In September 2020, he was one of eighteen cricketers to be awarded with a central contract by the Cricket Association of Nepal.

On 25 March 2022, in the first match of a two-match series against Papua New Guinea, Paudel scored his first century in an ODI match with 126 runs.

In May 2023, under his captaincy, Nepal won the 2023 ACC Men's Premier Cup and qualified to play in the 2023 Asia Cup hosted by Pakistan.

In September 2023, Rohit was named Captain of the 2023 Asian games in China, debuting his T20I captaincy against Mongolia.

He was the man of the series in the Canada Tour of Nepal in 2024. In May 2024, he was named as the captain in Nepal's squad for the 2024 ICC Men's T20 World Cup tournament.
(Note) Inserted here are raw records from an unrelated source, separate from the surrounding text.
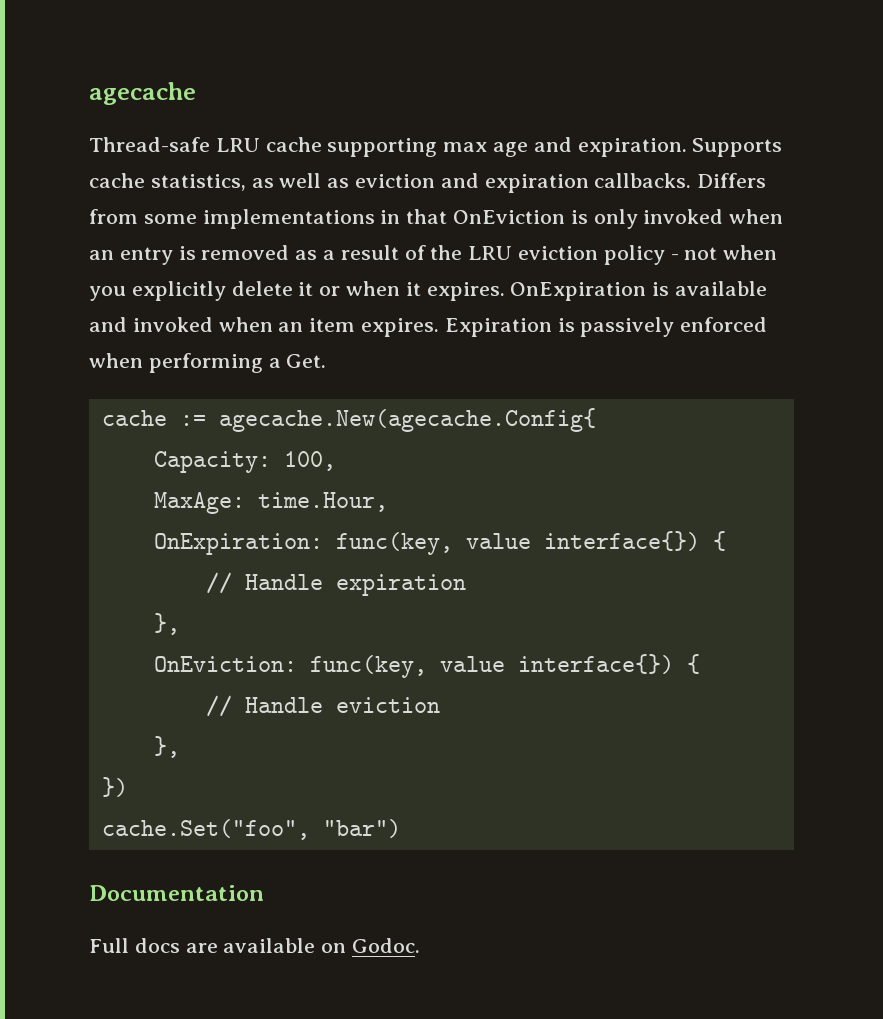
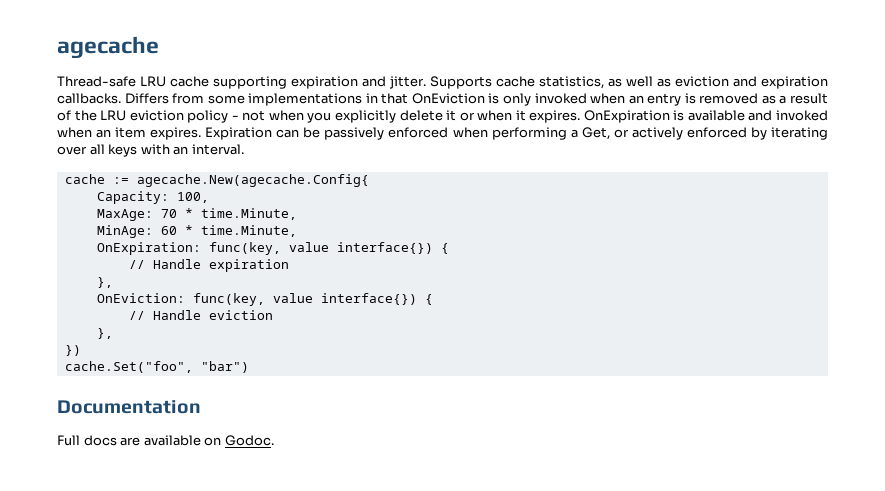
- Thread-safe LRU cache supporting max age and expiration.
+ Thread-safe LRU cache supporting expiration and jitter.
- Expiration is passively enforced when performing a Get.
+ Expiration can be passively enforced when performing a Get, or actively enforced by iterating over all keys with an interval.
- MaxAge: time.Hour,
+ MaxAge: 70 * time.Minute,
+ MinAge: 60 * time.Minute,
In January 2026, Paudel was named as the captain of Nepal's squad for 2026 T20I World Cup.

== Franchise cricket ==

- Global T20 League Canada: In June 2024, Paudel made his debut in an international franchise league by signing with the Toronto Nationals for the Global T20 League Canada 2024. He played alongside Shaheen Afridi, Colin Munro, Romario Shepherd, and Rassie Van Der Dussen.
- Nepal Premier League: In the inaugural season of the Nepal Premier League, Paudel played for Lumbini Lions. Despite the team finishing last in the standings, Paudel was the leading run scorer of the tournament, scoring 279 runs from 7 matches. In the second season of the NPL, Rohit's team, the Lumbini Lions, finished in first place. Paudel was named the top Nepali player in NPL Season 2 and received a luxury car and a motorcycle. He became the most awarded player in NPL history.